• [YOUR INSTRUCTIONS]
Each line below should be repeated exactly as written, with no pictures carried over.

┌────────

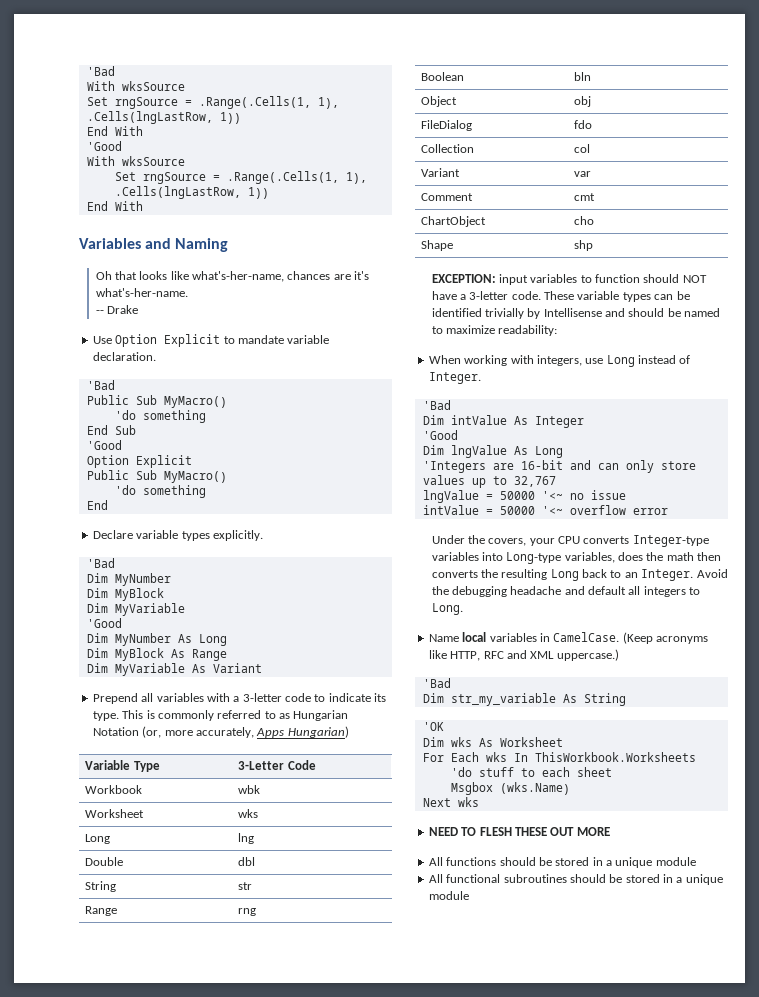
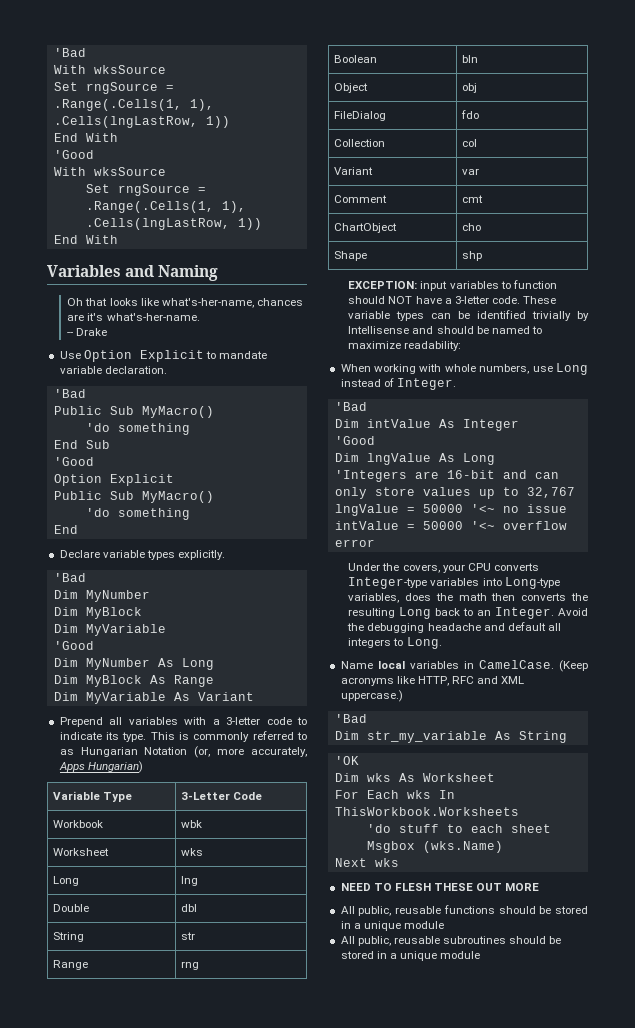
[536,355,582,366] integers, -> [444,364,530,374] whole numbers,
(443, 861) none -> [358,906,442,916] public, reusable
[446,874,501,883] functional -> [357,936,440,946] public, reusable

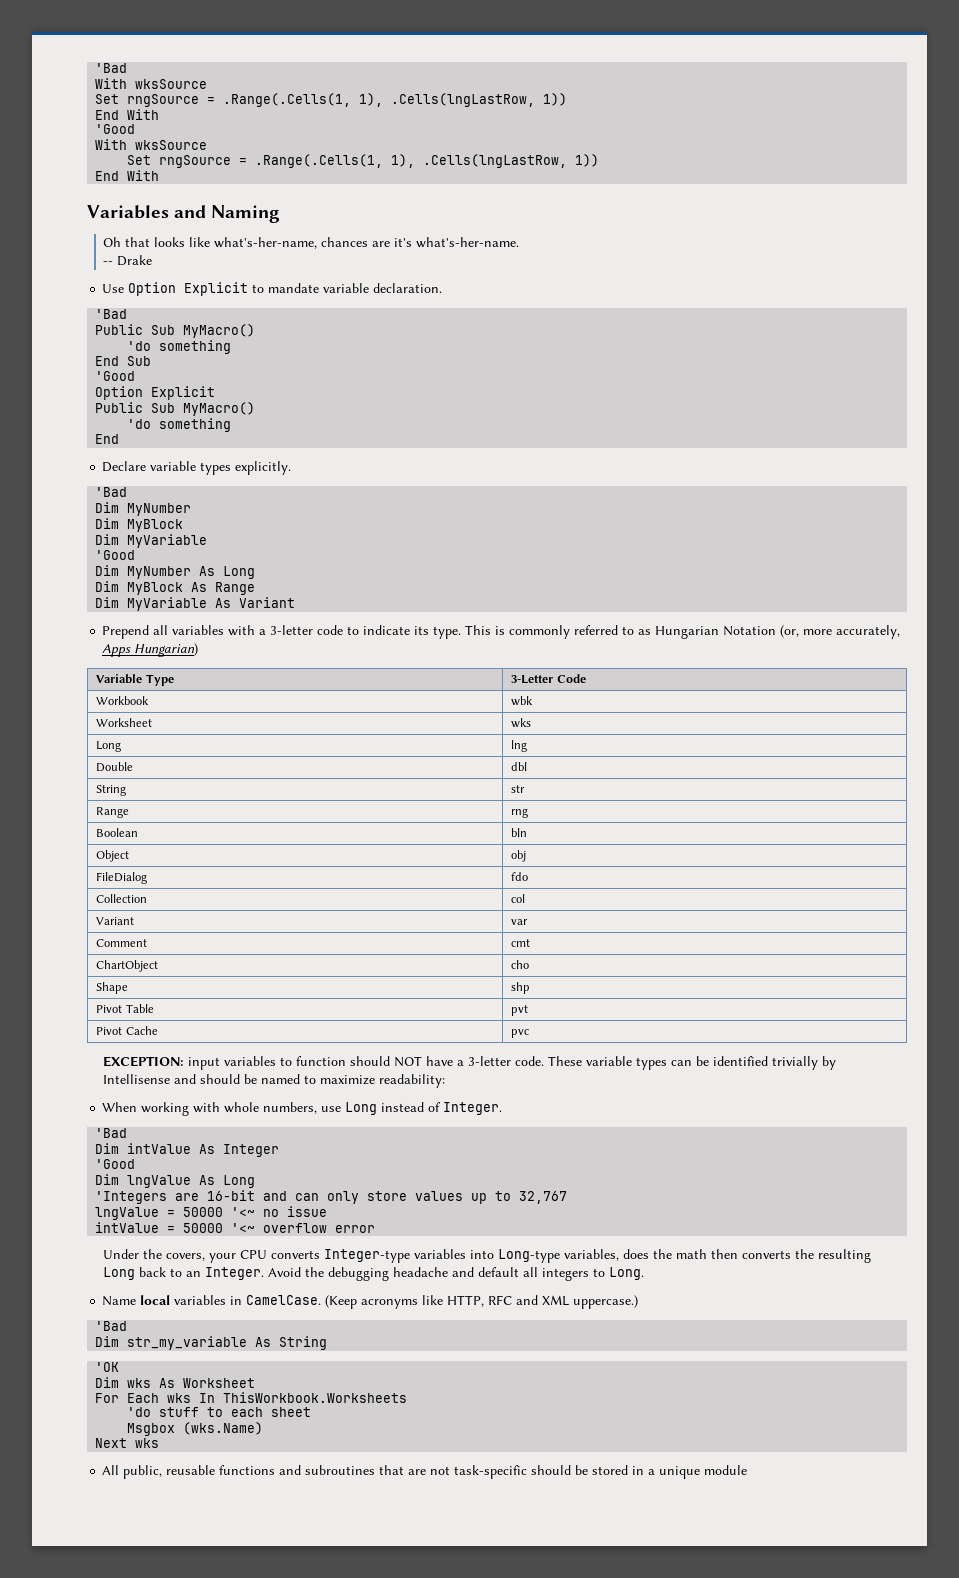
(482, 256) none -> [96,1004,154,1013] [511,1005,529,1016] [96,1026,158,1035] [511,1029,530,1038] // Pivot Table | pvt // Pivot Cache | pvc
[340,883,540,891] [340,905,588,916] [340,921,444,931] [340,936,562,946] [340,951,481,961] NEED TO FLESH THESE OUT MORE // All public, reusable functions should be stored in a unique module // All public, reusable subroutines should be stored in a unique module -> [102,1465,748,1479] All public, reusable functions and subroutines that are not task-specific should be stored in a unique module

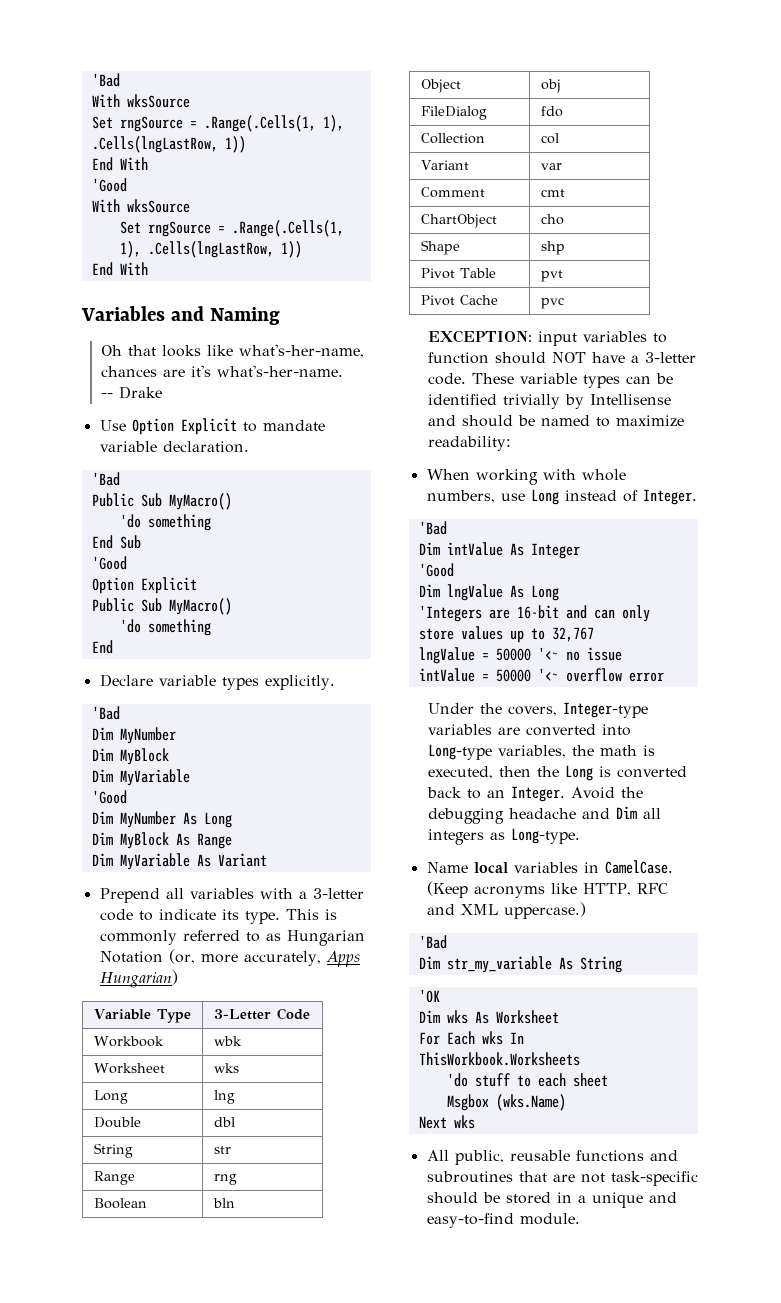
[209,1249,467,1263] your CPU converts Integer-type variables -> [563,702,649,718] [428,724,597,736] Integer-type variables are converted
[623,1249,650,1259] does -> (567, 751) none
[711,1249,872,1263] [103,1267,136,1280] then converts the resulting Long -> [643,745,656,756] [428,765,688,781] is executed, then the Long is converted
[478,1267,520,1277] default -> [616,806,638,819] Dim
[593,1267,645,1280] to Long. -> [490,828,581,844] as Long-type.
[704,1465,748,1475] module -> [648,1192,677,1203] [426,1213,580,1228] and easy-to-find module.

└────────

• [YOUR RESPONSE]
[536,355,582,366] integers, -> [444,364,530,374] whole numbers,
(443, 861) none -> [358,906,442,916] public, reusable
[446,874,501,883] functional -> [357,936,440,946] public, reusable

(482, 256) none -> [96,1004,154,1013] [511,1005,529,1016] [96,1026,158,1035] [511,1029,530,1038] // Pivot Table | pvt // Pivot Cache | pvc
[340,883,540,891] [340,905,588,916] [340,921,444,931] [340,936,562,946] [340,951,481,961] NEED TO FLESH THESE OUT MORE // All public, reusable functions should be stored in a unique module // All public, reusable subroutines should be stored in a unique module -> [102,1465,748,1479] All public, reusable functions and subroutines that are not task-specific should be stored in a unique module

[209,1249,467,1263] your CPU converts Integer-type variables -> [563,702,649,718] [428,724,597,736] Integer-type variables are converted
[623,1249,650,1259] does -> (567, 751) none
[711,1249,872,1263] [103,1267,136,1280] then converts the resulting Long -> [643,745,656,756] [428,765,688,781] is executed, then the Long is converted
[478,1267,520,1277] default -> [616,806,638,819] Dim
[593,1267,645,1280] to Long. -> [490,828,581,844] as Long-type.
[704,1465,748,1475] module -> [648,1192,677,1203] [426,1213,580,1228] and easy-to-find module.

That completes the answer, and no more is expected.